Guardando sempre al coinvolgimento dei cittadini, come sta andando l’adesione all testamento biologico in Italia?
La legge sul testamento biologico non è conosciuta, per cui ha iniziato a produrre degli effetti di consapevolezza soprattutto nella parte della popolazione già avvertita e informata. Mancano azioni di informazione e divulgazione anche nei ceti più popolari della cittadinanza.

Perché in Italia parliamo ancora di suicidio di Stato? Esiste o meno la volontà politica di sbloccare questa situazione?
Benché a parole offrano sponde, i vertici dei partiti non amano affrontare un tema che considerano divisivo. Eppure l’opinione pubblica in Italia, e non solo, è favorevole a questa pratica. L’eutanasia oggi non è legale e come tutte le cose illegali è accessibile a chi se la può permettere o andando all’estero rivolgendosi a chi le realizza in clandestinità. Ed è il motivo per cui vogliamo una legge che consenta di porre fine alla propria vita senza soffrire a tutti coloro che si trovano in determinate condizioni di sofferenza e di patologie irreversibili.

 

Questa è una morte di Stato? No, io credo che è una tortura di Stato imporre a qualcuno una condizione che non vorrebbe vivere.

 

Stiamo parlando semplicemente di consentire alle persone di autodeterminarsi. È il contrario della morte di Stato, è l’affermazione della libertà individuale.

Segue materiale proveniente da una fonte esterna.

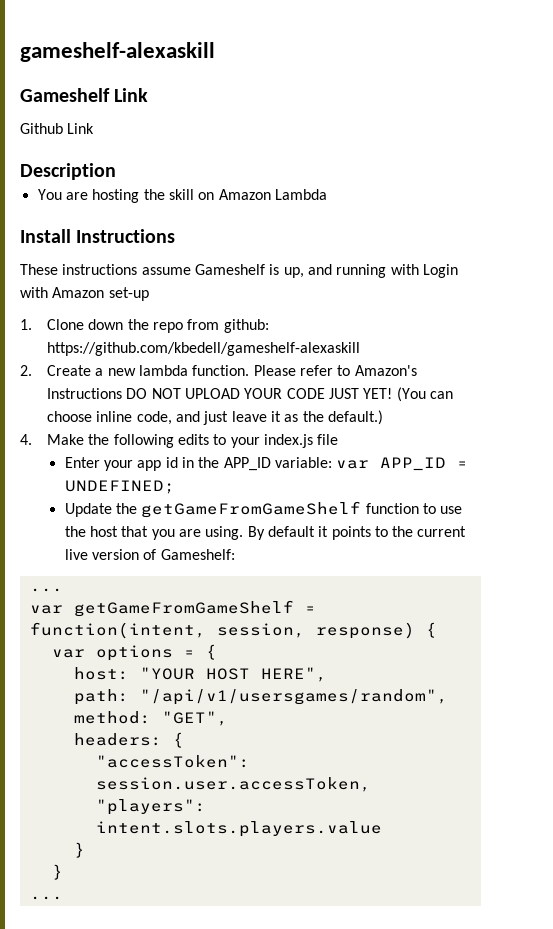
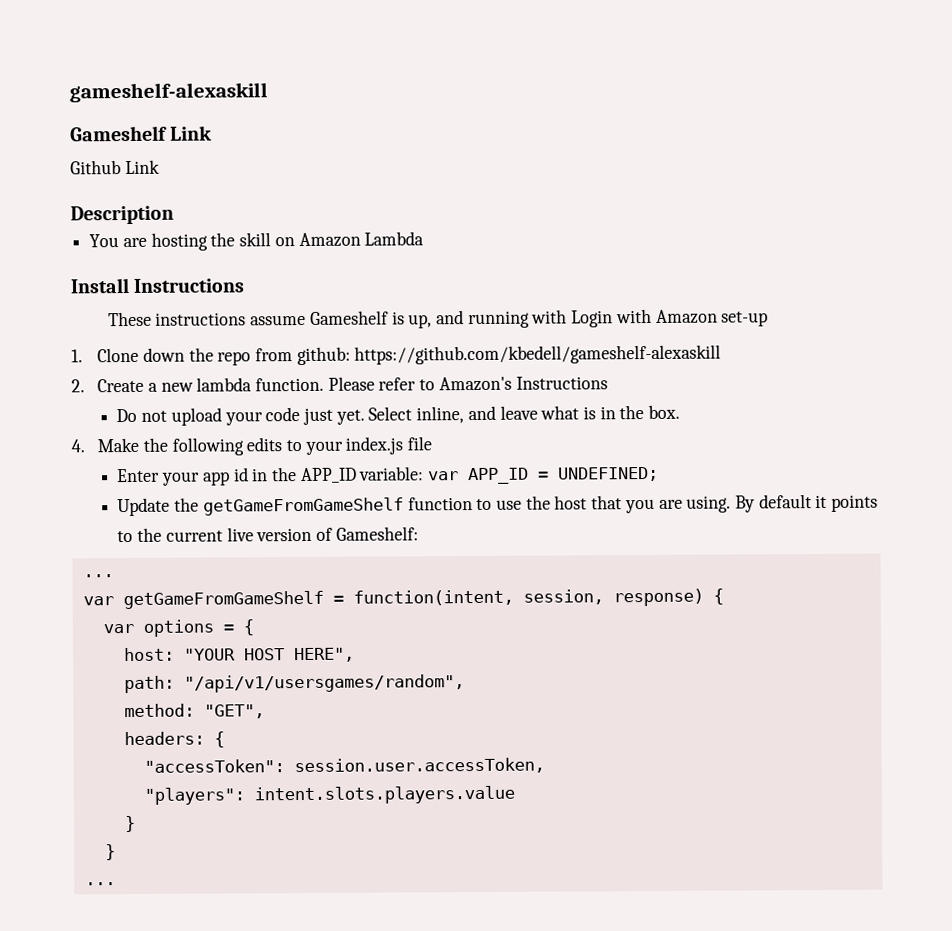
- Please refer to Amazon's Instructions DO NOT UPLOAD YOUR CODE JUST YET! (You can choose inline code, and just leave it as the default.)
+ Please refer to Amazon's Instructions
+ Do not upload your code just yet. Select inline, and leave what is in the box.

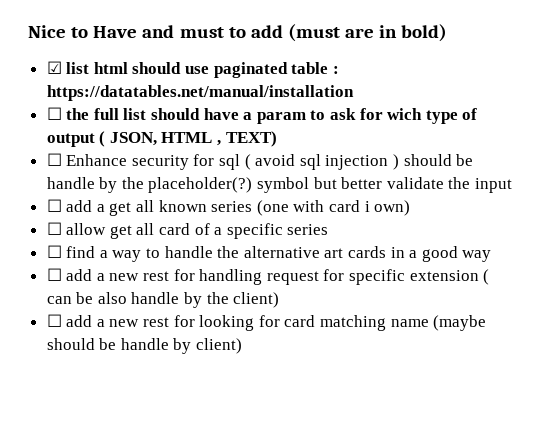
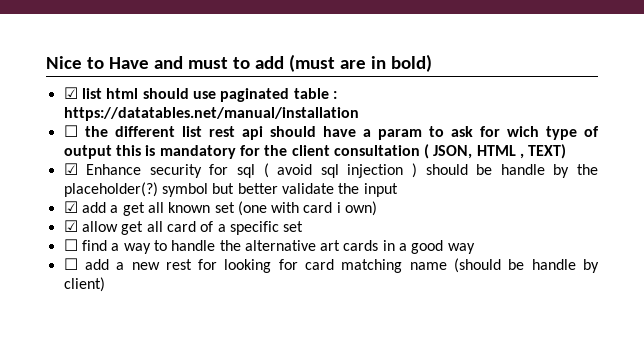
- ☐ the full list should have a param to ask for wich type of output ( JSON, HTML , TEXT)
+ ☐ the different list rest api should have a param to ask for wich type of output this is mandatory for the client consultation ( JSON, HTML , TEXT)
- ☐ Enhance security for sql ( avoid sql injection ) should be handle by the placeholder(?) symbol but better validate the input
+ ☑ Enhance security for sql ( avoid sql injection ) should be handle by the placeholder(?) symbol but better validate the input
- ☐ add a get all known series (one with card i own)
+ ☑ add a get all known set (one with card i own)
- ☐ allow get all card of a specific series
+ ☑ allow get all card of a specific set
- ☐ add a new rest for handling request for specific extension ( can be also handle by the client)
- ☐ add a new rest for looking for card matching name (maybe should be handle by client)
+ ☐ add a new rest for looking for card matching name (should be handle by client)

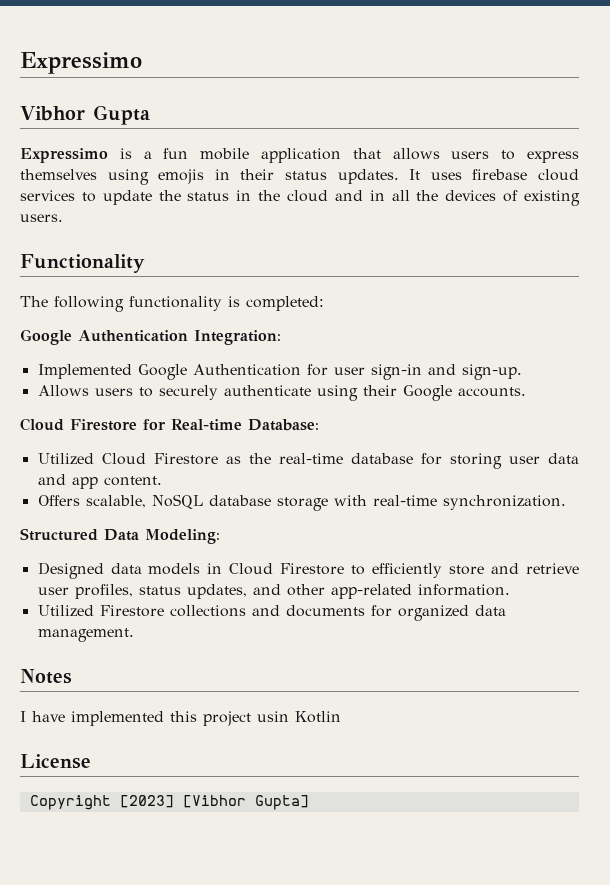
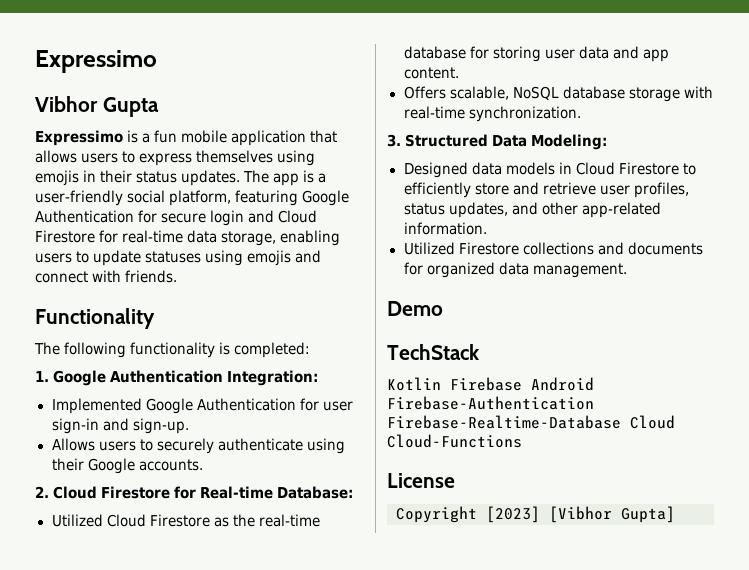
- It uses firebase cloud services to update the status in the cloud and in all the devices of existing users.
+ The app is a user-friendly social platform, featuring Google Authentication for secure login and Cloud Firestore for real-time data storage, enabling users to update statuses using emojis and connect with friends.
- Google Authentication Integration:
+ 1. Google Authentication Integration:
- Cloud Firestore for Real-time Database:
+ 2. Cloud Firestore for Real-time Database:
- Structured Data Modeling:
+ 3. Structured Data Modeling:
- Notes
- I have implemented this project usin Kotlin
+ Demo
+ TechStack
+ Kotlin Firebase Android Firebase-Authentication Firebase-Realtime-Database Cloud Cloud-Functions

Non è accettato neanche il concetto di contrasto all’accanimento terapeutico?
Nel nostro paese una persona malata di patologie irreversibili e tenuta in vita da trattamenti di sostegno vitale ha il diritto di essere aiutata a morire all’interno del servizio sanitario nazionale. Questo risultato, non ancora applicato, l’abbiamo ottenuto con le sentenze nelle aule di tribunale e con la disobbedienza civile invece che con una legge. La situazione sta evolvendo e sono fiducioso che su questo percorso si possa proseguire.

 

intervista a Marco Cappato

© Vito Maria Grattacaso / LUZ

Quindici anni fa moriva Luca Coscioni; è passato da poco il quarto anniversario dalla morte di Fabiano Antoniani (Dj Fabo): qual è il punto della situazione sulla battaglia per l’eutanasia legale e cosa la spinge a continuare?
Con Mina Welby siamo ancora sotto processo per la morte di Davide Trentini. Eravamo stati assolti in primo grado, ma la procura ha fatto ricorso e quindi ci sarà un processo d’appello a Genova, anche se non siamo ancora stati convocati – ​dopo l’intervista è stata comunicata la data del 28 aprile, ndr​. Nel frattempo stiamo andando avanti, anche con azioni di disobbedienza civile. Siamo in contatto con diverse persone che ci stanno chiedendo aiuto a morire e una di queste persone rientrerebbe nei requisiti previsti dalla sentenza della corte costituzionale: l’Asl gli ha rifiutato l’aiuto e lei ha deciso di presentare ricorso giudiziario.

 

Se non sarà il parlamento a intervenire noi comunque non ci fermeremo, prevedendo anche il carcere.